EXERCISE PROMPT
The answer should be one number only, namely how many lines of the records hold the word "Robe".

Change detection data:
* * * * *
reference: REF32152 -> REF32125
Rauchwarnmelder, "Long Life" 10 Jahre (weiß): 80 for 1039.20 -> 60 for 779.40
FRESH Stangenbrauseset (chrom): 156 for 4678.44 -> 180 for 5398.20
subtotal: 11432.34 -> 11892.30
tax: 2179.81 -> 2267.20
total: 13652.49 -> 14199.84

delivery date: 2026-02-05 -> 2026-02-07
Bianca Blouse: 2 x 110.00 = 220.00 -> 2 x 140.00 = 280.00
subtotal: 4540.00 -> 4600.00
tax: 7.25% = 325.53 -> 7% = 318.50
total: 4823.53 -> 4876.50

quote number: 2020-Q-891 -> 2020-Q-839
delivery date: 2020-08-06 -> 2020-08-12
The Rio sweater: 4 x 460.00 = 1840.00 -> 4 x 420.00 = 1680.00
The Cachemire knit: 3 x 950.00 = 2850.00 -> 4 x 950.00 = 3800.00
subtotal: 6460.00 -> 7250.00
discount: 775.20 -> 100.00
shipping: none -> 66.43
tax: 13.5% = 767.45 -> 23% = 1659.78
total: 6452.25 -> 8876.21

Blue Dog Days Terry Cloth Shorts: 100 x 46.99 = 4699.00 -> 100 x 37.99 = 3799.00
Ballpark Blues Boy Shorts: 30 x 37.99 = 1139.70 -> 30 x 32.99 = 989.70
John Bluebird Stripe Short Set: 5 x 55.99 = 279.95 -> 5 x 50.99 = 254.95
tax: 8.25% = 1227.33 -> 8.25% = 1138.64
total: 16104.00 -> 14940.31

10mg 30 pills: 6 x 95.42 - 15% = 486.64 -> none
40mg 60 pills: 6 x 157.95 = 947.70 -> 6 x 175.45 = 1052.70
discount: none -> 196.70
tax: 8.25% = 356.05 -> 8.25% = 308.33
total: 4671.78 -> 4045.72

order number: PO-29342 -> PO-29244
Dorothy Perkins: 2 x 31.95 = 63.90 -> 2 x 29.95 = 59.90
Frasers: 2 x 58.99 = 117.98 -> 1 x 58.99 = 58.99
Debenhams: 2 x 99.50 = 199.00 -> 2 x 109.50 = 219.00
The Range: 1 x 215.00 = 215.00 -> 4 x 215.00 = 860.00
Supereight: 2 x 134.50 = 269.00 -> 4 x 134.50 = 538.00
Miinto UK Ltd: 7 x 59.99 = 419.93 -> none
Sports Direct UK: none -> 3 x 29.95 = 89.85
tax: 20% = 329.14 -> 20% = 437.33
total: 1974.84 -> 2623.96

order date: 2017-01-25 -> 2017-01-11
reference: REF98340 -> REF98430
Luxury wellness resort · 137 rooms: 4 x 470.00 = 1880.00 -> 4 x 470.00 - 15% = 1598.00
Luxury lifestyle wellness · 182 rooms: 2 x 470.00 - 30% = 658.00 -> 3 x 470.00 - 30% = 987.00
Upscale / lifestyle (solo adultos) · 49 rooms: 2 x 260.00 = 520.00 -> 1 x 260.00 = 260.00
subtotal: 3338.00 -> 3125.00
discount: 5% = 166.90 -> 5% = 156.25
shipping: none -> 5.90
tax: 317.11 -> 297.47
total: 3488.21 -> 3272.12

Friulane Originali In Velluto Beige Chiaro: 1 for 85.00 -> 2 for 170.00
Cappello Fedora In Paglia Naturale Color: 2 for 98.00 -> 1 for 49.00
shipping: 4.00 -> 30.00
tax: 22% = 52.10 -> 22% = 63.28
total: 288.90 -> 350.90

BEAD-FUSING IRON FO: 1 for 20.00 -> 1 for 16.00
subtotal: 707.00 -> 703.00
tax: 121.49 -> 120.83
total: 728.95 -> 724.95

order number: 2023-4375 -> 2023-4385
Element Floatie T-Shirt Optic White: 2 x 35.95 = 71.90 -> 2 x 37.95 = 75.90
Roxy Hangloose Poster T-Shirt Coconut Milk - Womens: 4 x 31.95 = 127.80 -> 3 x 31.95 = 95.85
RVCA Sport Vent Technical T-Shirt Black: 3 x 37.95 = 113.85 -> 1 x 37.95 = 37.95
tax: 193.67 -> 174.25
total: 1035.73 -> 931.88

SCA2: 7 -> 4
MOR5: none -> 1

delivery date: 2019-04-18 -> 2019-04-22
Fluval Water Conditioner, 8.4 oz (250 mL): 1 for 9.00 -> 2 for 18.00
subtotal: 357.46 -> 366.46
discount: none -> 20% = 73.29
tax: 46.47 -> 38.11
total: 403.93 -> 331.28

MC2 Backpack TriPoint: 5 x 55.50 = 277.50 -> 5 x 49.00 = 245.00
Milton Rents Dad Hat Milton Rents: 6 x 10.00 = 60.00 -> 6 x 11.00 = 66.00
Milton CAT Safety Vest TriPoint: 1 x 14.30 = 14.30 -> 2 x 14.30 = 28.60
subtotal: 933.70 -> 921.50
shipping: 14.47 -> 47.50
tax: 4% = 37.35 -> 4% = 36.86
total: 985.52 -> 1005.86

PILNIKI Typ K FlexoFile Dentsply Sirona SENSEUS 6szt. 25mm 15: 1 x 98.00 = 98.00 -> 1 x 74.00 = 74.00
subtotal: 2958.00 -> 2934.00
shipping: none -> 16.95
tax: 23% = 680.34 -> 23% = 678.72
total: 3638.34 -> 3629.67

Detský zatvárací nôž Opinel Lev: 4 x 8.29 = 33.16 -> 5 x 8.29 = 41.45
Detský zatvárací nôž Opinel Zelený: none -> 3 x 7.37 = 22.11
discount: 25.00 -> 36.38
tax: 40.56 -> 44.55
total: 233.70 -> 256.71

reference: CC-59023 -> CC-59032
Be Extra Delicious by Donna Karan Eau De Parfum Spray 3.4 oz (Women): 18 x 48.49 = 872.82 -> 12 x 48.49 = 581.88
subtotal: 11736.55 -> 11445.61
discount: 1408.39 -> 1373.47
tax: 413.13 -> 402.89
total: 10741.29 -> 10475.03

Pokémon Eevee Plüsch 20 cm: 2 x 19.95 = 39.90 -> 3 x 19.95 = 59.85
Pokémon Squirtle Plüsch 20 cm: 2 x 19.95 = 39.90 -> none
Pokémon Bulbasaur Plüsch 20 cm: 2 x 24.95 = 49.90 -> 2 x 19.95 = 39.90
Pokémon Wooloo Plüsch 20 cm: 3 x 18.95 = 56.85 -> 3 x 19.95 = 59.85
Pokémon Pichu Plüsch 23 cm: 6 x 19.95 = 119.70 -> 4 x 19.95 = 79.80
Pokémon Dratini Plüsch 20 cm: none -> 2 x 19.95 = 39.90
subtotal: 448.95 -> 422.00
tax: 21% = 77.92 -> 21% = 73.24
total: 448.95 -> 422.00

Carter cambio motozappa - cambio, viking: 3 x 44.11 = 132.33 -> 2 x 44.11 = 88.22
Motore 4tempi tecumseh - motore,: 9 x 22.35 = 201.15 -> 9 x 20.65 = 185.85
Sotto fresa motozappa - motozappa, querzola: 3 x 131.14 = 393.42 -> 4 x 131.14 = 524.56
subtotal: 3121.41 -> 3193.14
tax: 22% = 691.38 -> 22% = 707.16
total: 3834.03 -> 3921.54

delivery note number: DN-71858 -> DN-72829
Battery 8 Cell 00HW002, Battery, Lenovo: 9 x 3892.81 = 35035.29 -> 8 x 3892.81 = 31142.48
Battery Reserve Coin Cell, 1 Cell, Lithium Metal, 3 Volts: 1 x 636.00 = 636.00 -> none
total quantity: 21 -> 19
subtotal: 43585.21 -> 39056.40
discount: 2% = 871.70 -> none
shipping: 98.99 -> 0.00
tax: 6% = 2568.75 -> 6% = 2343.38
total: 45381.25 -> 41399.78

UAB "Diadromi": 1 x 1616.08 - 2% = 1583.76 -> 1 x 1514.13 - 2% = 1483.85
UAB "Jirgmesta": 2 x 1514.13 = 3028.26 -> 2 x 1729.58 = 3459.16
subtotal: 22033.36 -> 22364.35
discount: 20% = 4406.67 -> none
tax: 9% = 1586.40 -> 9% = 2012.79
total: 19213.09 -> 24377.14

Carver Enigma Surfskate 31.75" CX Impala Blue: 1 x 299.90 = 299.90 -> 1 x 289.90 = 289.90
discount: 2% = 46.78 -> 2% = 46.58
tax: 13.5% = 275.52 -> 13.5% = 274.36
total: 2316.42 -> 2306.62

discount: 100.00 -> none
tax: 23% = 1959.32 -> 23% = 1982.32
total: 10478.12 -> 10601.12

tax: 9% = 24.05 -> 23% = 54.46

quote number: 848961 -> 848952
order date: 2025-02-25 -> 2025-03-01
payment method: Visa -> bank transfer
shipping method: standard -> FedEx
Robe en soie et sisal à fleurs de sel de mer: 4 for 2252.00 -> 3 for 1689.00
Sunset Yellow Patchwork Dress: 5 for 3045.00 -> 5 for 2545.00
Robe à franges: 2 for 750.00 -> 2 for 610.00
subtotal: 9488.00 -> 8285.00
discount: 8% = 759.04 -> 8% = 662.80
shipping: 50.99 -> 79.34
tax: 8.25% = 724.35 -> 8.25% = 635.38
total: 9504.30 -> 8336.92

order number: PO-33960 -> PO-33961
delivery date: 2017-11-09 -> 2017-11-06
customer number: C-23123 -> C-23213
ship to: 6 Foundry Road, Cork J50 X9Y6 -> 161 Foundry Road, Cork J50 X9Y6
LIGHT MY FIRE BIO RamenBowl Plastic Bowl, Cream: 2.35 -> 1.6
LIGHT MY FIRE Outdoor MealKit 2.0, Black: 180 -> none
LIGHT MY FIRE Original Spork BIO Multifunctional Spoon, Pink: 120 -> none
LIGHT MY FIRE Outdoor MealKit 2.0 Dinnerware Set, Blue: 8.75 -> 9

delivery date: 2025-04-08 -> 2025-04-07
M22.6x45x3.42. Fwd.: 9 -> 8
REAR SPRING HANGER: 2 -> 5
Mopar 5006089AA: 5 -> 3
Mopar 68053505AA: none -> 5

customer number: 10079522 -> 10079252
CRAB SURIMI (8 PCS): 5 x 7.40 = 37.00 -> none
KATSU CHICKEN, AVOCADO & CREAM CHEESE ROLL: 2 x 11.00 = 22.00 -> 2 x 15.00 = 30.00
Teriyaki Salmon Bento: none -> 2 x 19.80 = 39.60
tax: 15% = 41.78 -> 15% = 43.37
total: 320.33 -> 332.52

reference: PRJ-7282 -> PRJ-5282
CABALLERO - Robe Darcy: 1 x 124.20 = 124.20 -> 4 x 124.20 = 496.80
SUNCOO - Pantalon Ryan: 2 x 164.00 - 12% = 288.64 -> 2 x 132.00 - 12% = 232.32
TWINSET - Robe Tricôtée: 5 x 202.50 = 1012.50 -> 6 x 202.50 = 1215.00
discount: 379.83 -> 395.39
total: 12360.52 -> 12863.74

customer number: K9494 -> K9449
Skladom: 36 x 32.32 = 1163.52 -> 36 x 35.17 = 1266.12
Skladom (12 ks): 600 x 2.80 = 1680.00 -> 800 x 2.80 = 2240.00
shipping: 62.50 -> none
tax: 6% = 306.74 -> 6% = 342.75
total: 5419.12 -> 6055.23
* * * * *
SOLUTION
4